In so doing it will then have the clout it has always wanted to replace member states at most of the influential global regulators and there is no guarantee that will not apply to non Euro member states. We may find ourselves entirely without a voice and unable to influence the common EU position on global bodies. We then become passengers with even less control than we have now. At best we can register a complaint but that's it.

It's not just a twist of rhetoric to ask what does in look like? Will the EU secure the political mandate to take control over all economic policy? And what ramifications does that have for taxation. A nation not in control of its tax policy is simply not a nation at all. And the real risk here is that the UK government will allow it without giving us a say? Can we afford to take that risk? There is plenty of precedent to show that the government absolutely will hand over powers without seeking consent. That is how we ended up ratifying the Lisbon treaty.

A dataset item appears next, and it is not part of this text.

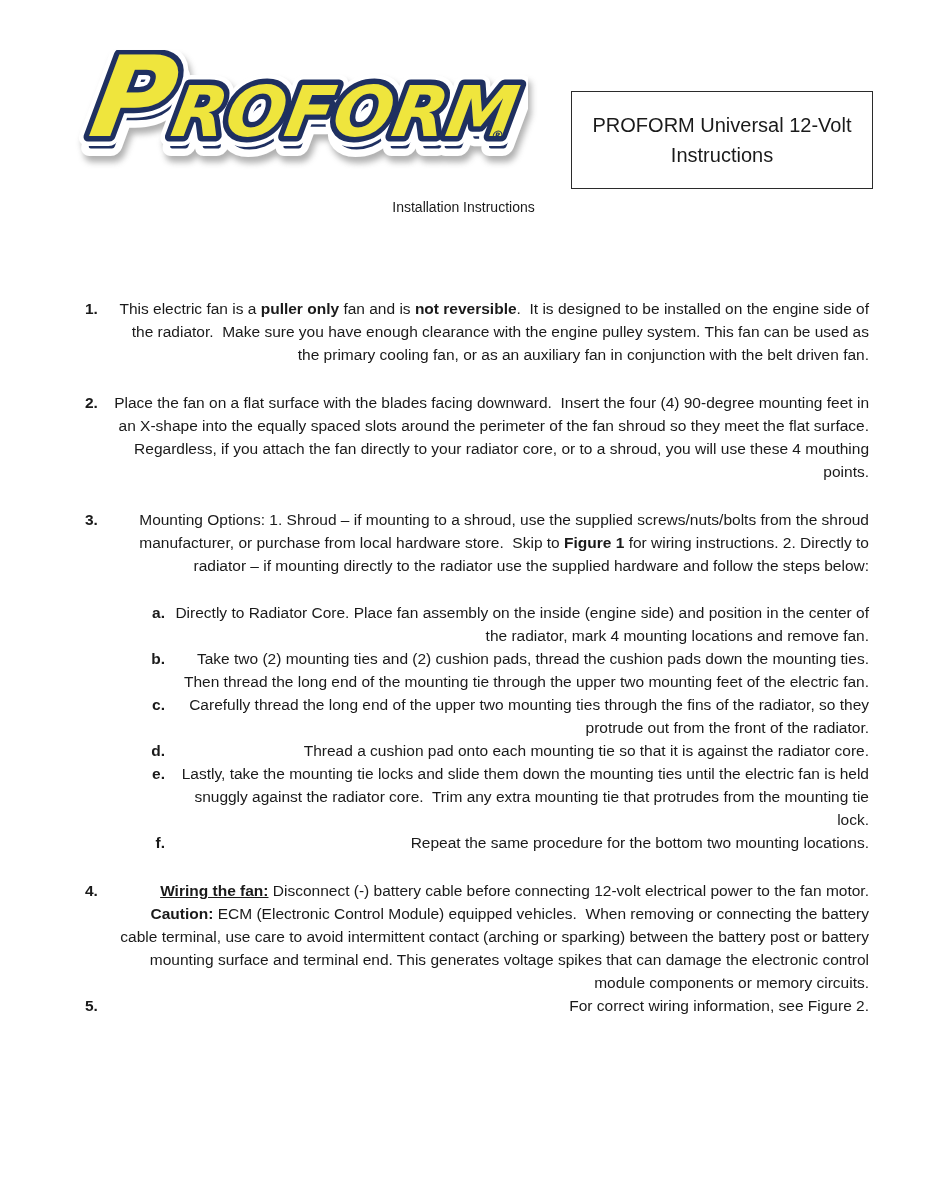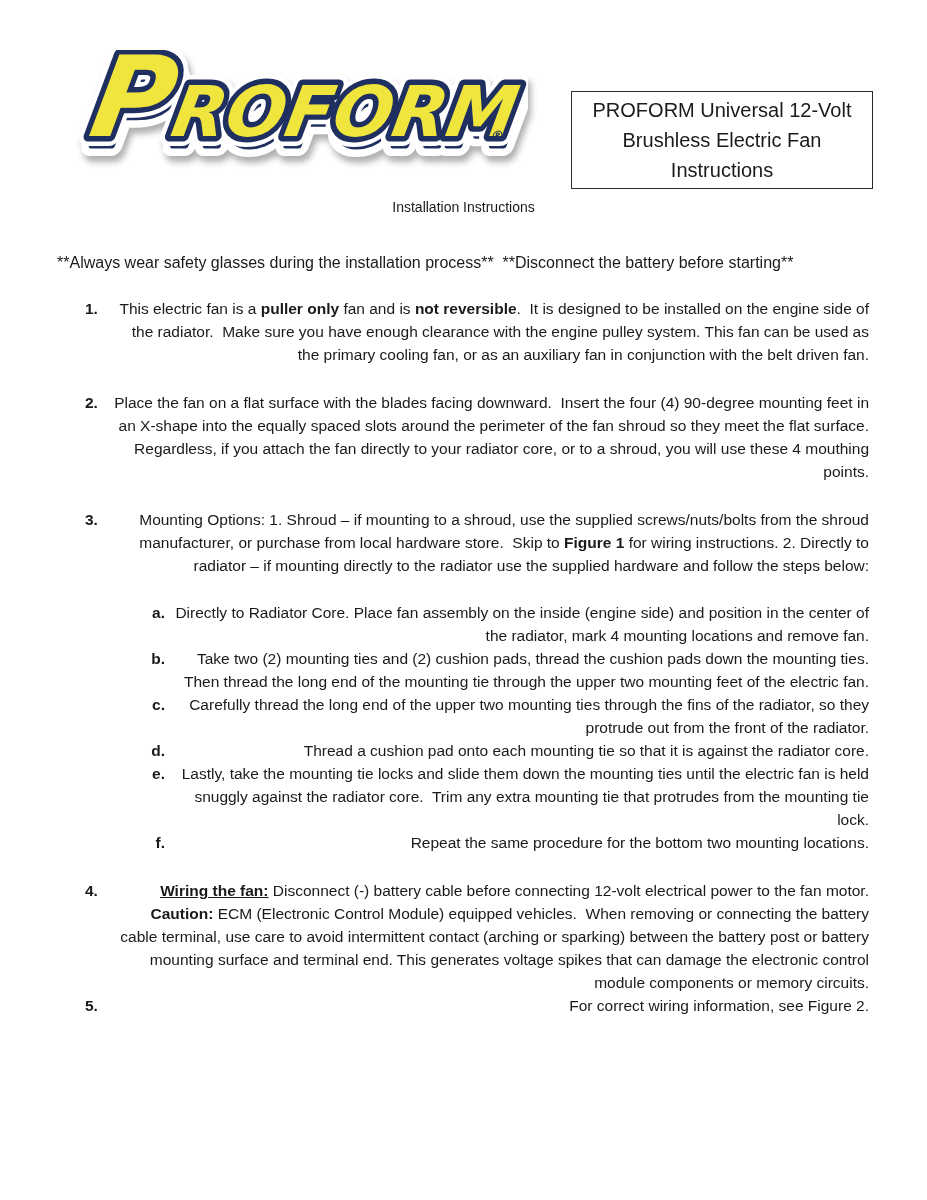"Brushless Electric Fan" div { html: <div>Brushless Electric Fan</div> -> none }
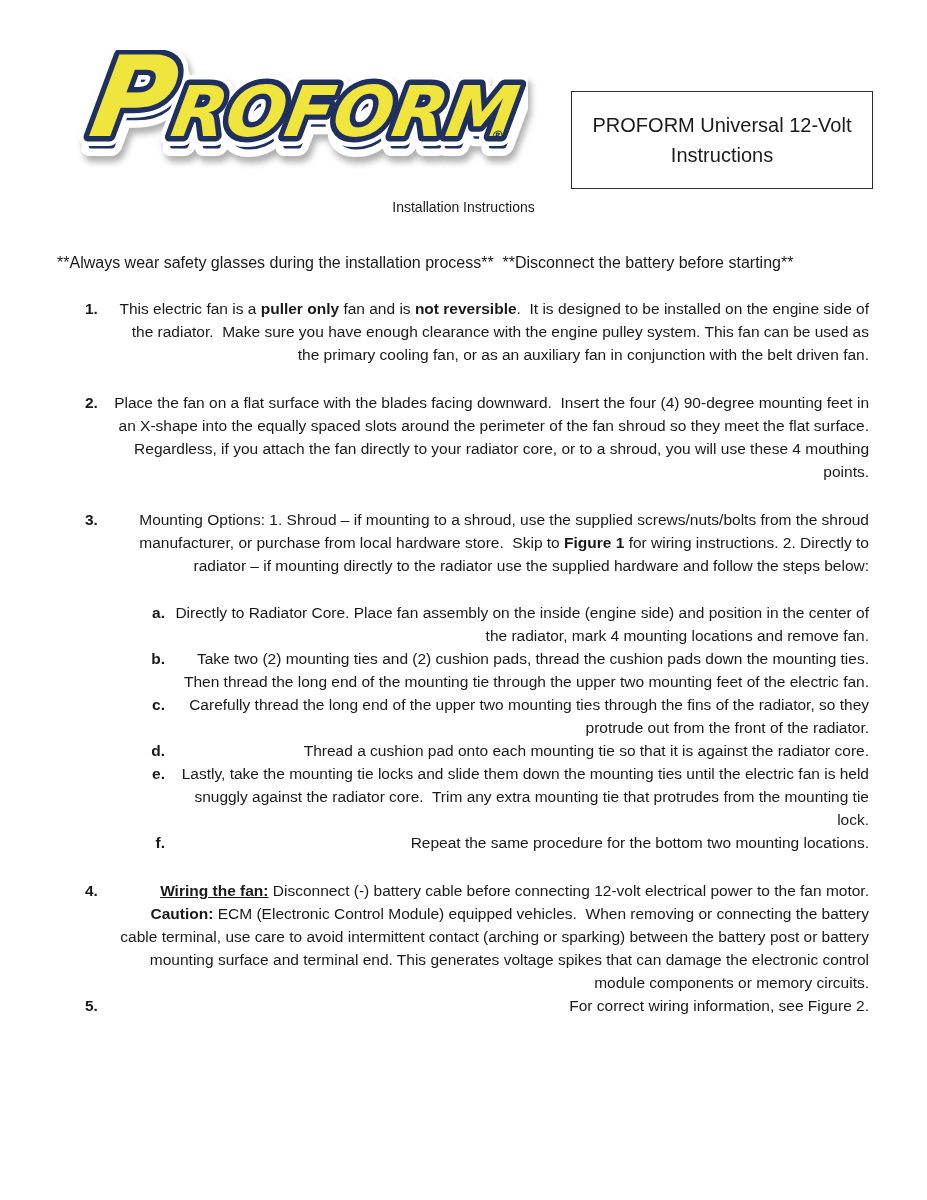"**Always wear safety glasses during" p.safety { html: <p>**Always wear safety glasses during the installation process** **Disconnect the battery before starting**</p> -> none }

As it happens I think if we don't have a referendum on that then we most certainly will have another referendum on EU membership. Another betrayal will not go unnoticed. But then supposing we do have a referendum on the new treaty and Britain says no? There is every reason to believe we would refuse it. What then? Britain has then stalled very necessary structural reforms which leaves the Euro hanging in the balance. Could we be forced to leave? I seriously don't know.

And there's the rub as it happens. We have no idea what direction the EU is going to take or where our destination is. All we know is that Britain will not join the Euro and consequently will be entirely subordinate and a passenger of events.

At the moment the leave camp are being pressed to answer the question of what Brexit looks like (not unreasonably) but there are at least options on the table being knocked around and discussed. There isn't even a debate as to what happens if we stay - and there is widespread ignorance of what the options are. The EU itself does not know.

On that basis, I think we should get out while we can. There is no possibility of leading the EU or reforming it in our image. All that seems certain is yet more political uncertainty and EU instability along with yet another existential question for British voters to answer. It seems like a remain vote settles nothing and does not answer the question of what our relationship with the EU is going to be. The only thing that puts it to bed is to leave once and for all and start building a relationship with the EU that doesn't require our complete and total surrender. To me it seems inevitable that we will leave so why put it off any longer?